The crowd inside the Capitol will be a fraction of the hundreds of members of Congress, Supreme Court justices, top government officials and guests who typically attend, to allow for more social distancing in a Covid-19 pandemic that has killed more than 572,000 Americans.
But security will be higher than usual, even for what is officially designated a “National Special Security Event,” with the Secret Service in charge of security.
“The Secret Service and all law enforcement and public safety partners have worked hard collectively in preparation to secure this significant event,” said a Secret Service representative, adding that “every security contingency is accounted for.”
The white-domed building is still surrounded by a black steel mesh fence with some 2,250 armed National Guard troops from the District of Columbia and 18 states on duty in the city, the vestiges of a much larger force put in place after Trump supporters stormed the building as Congress was voting to certify Biden’s election victory.

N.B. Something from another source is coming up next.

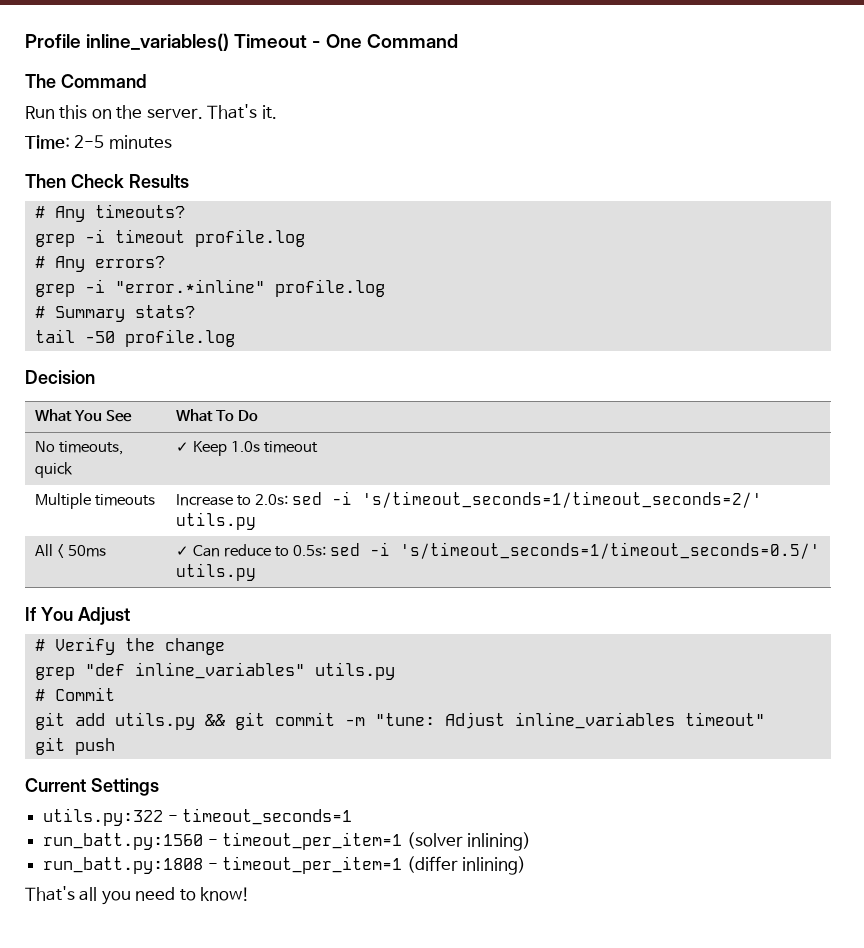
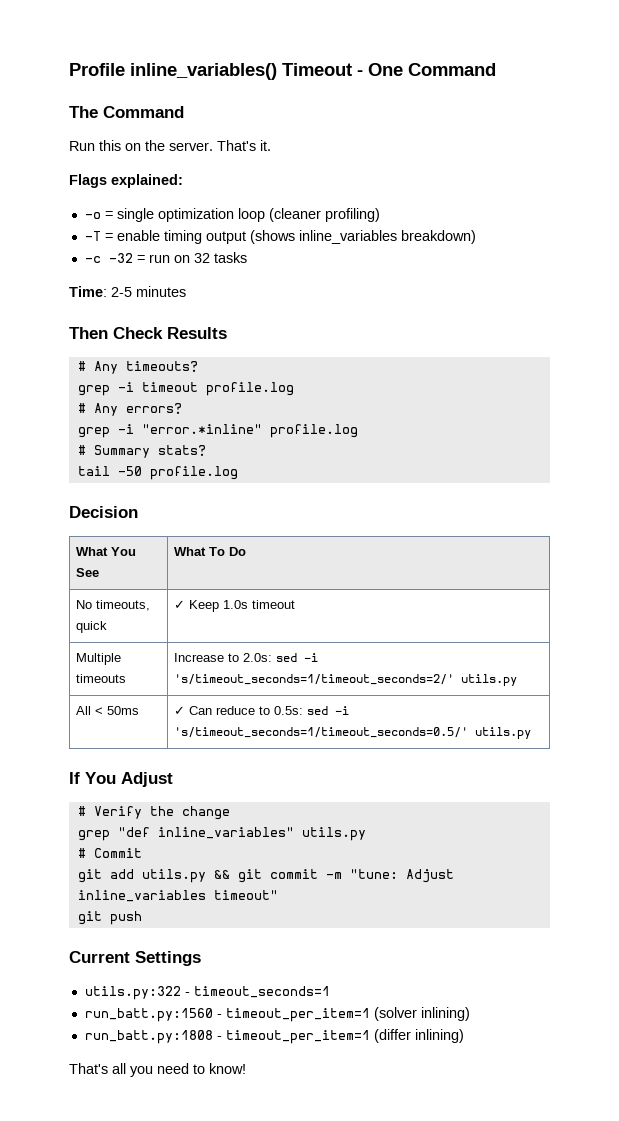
+ Flags explained:
+ -o = single optimization loop (cleaner profiling)
+ -T = enable timing output (shows inline_variables breakdown)
+ -c -32 = run on 32 tasks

Five people, including a US Capitol Police officer, died from the violence and dozens of police were injured in clashes with rioters.
More than 400 people have been charged in connection with the attack, and authorities expect at least 100 more will be charged, federal prosecutors said in a court filing last week.
District of Columbia authorities have asked the Pentagon to authorise the district’s National Guard contingent to help local police handle any anti-Biden protests coinciding with Wednesday’s address.
“The DC National Guard is prepared to support DC law enforcement, pending approval” by acting Army Secretary John Whitley, the DC National Guard said in a statement.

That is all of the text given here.